== What the task asks ==
Reproduce exactly, and nothing but, the lines between the one with "Mimic Chest with" and the end of the entries, both ends included.
━━━━━ Source data ━━━━━
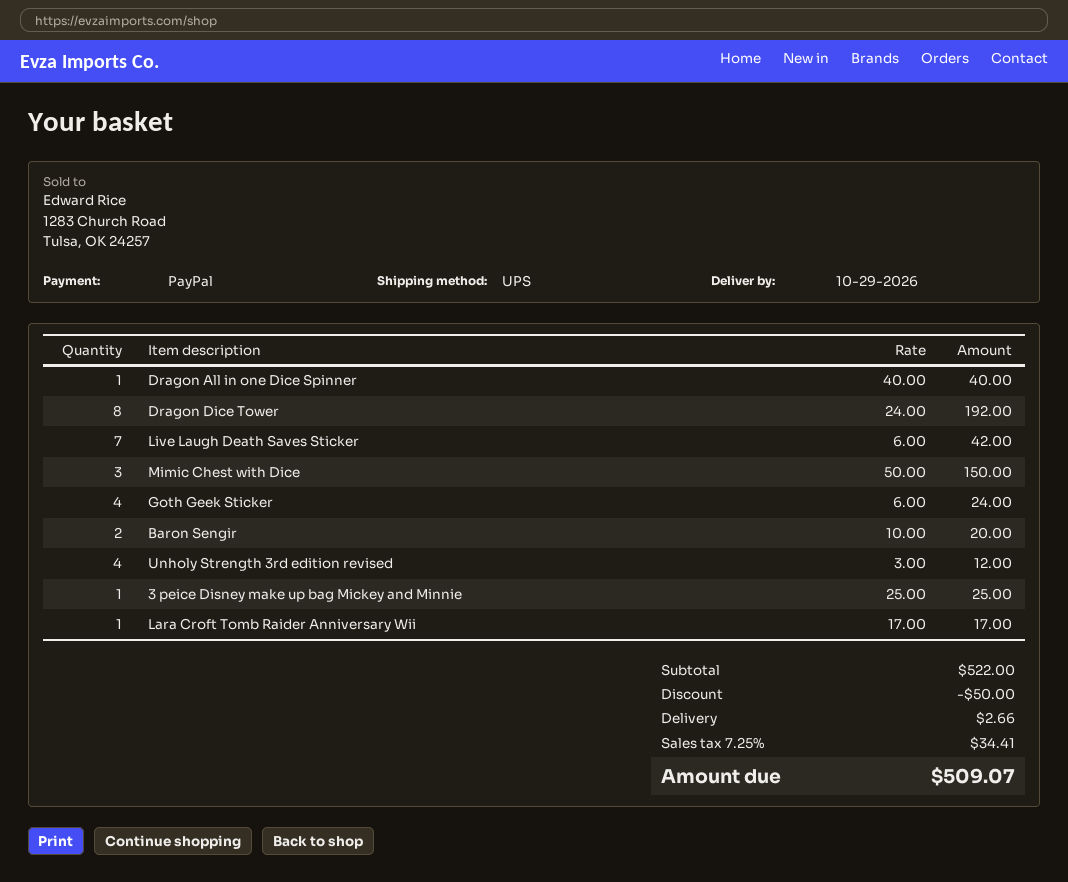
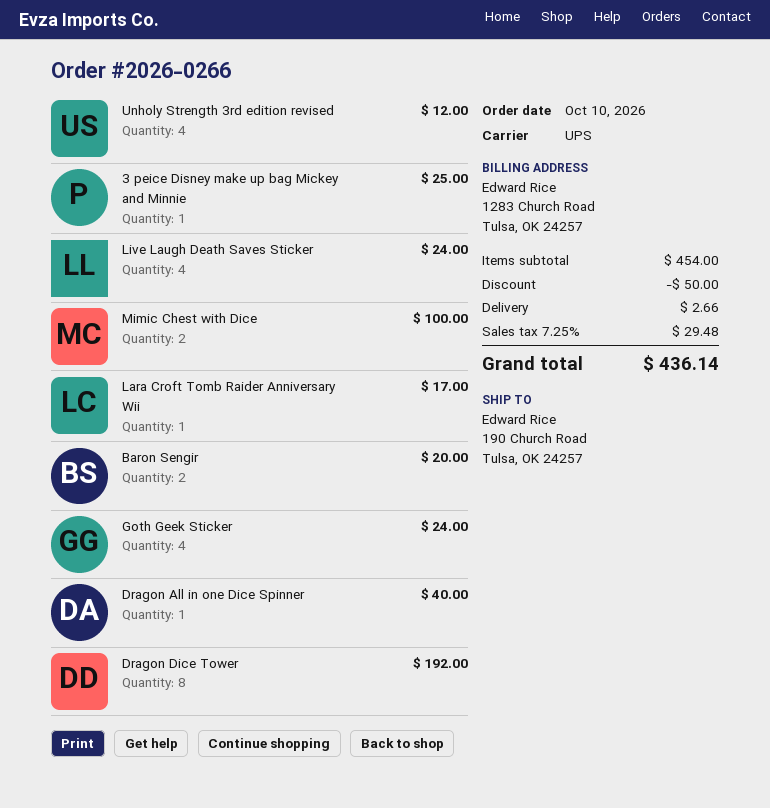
Live Laugh Death Saves Sticker: 7 for 42.00 -> 4 for 24.00
Mimic Chest with Dice: 3 for 150.00 -> 2 for 100.00
subtotal: 522.00 -> 454.00
tax: 7.25% = 34.41 -> 7.25% = 29.48
total: 509.07 -> 436.14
━━━━━
== Response box ==
Mimic Chest with Dice: 3 for 150.00 -> 2 for 100.00
subtotal: 522.00 -> 454.00
tax: 7.25% = 34.41 -> 7.25% = 29.48
total: 509.07 -> 436.14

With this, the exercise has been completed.